Der trockene Sommer 2015 führte in der Schweiz bei verschiedenen Kulturen zu Ertragsminderungen. Besonders das Mittelland war davon betroffen. Im Futterbau wurden die Erträge von Mais irreversibel geschmälert. Betroffen waren hiervon Bauern im Juragürtel.

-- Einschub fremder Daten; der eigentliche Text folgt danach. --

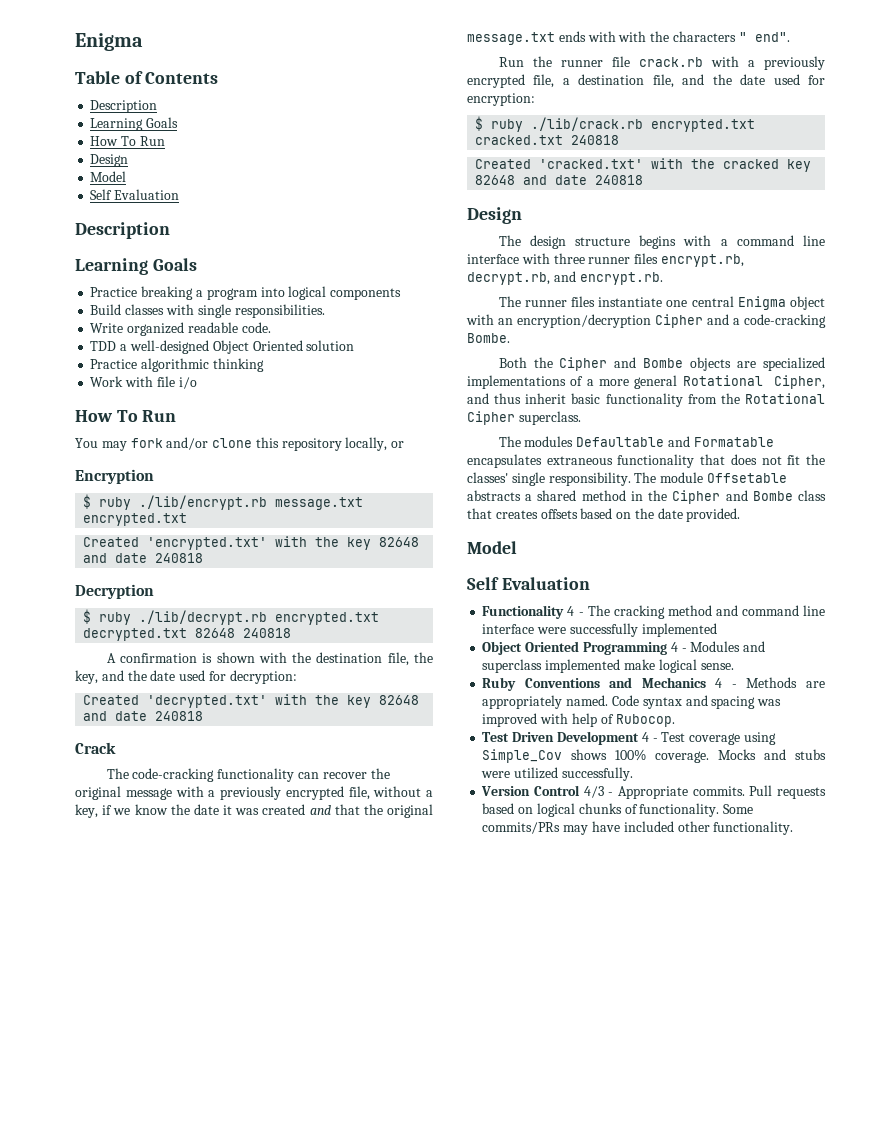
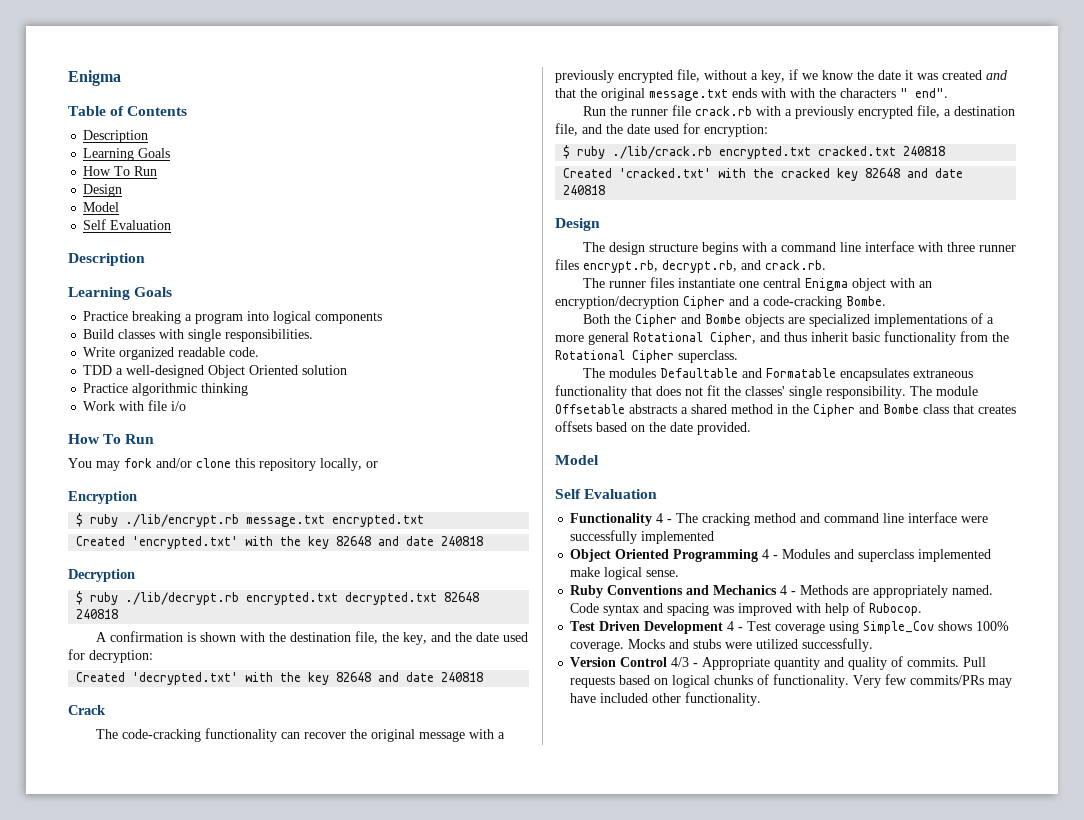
[579,272,663,285] encrypt.rb. -> [765,260,826,270] crack.rb.
(689, 792) none -> [774,656,904,670] quantity and quality of
[723,804,754,814] Some -> [853,674,908,688] Very few

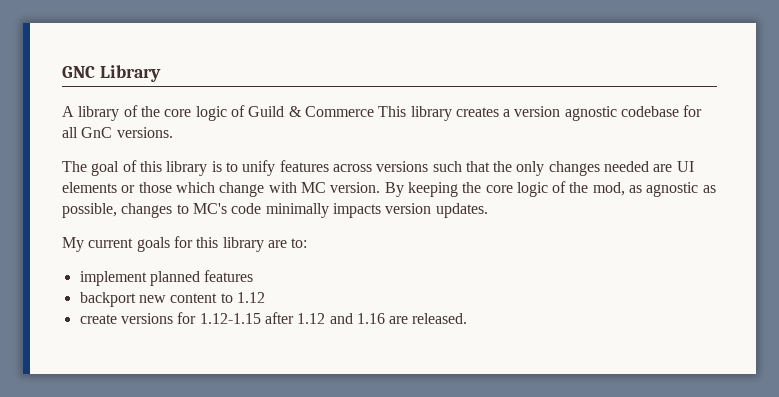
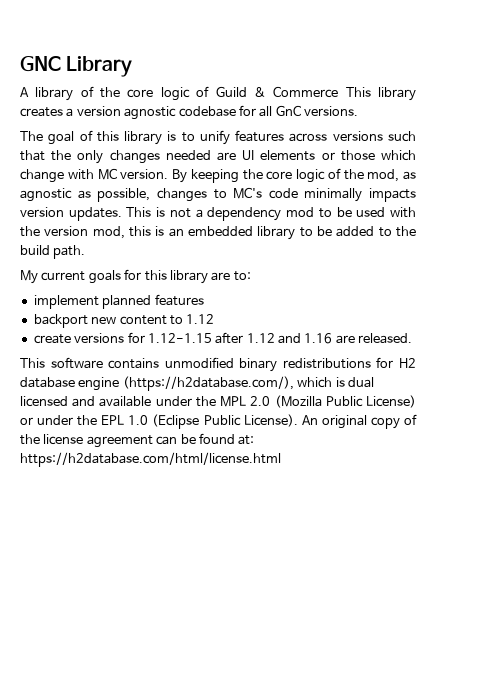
(488, 210) none -> [126,207,417,221] [20,226,416,240] [20,245,86,259] This is not a dependency mod to be used with the version mod, this is an embedded library to be added to the build path.
(468, 318) none -> [20,357,416,372] [20,376,374,391] [20,395,417,408] [20,414,417,429] [20,433,255,448] [20,452,281,467] // This software contains unmodified binary redistributions for H2 database engine (https://h2database.com/), which is dual licensed and available under the MPL 2.0 (Mozilla Public License) or under the EPL 1.0 (Eclipse Public License). An original copy of the license agreement can be found at: https://h2database.com/html/license.html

Um den Landwirten zu helfen, hat das Eidgenössische Departement für Wirtschaft, Bildung und Forschung (WBF) den betroffenen Landwirten die Futtermittelbeschaffung mit einer ausserordentlichen Reduktion des Grenzschutzes erleichtert. Zwischen dem 15. September und 31. Oktober 2015 wurde die Grenzabgabe auf 2 Fr./100 kg für Maisprodukte zu Futterzwecken (frisch oder siliert) reduziert.

Insgesamt wurden 7‘500 Tonnen Silomais aus Frankreich und Deutschland in die Schweiz eingeführt. Der im Umfang von Fr. 10.- je 100 kg ermässigte Grenzschutz entlastete die Landwirte damit gesamthaft um rund 750‘000 Franken, hält das WBF am Mittwoch in einem Communiqué fest.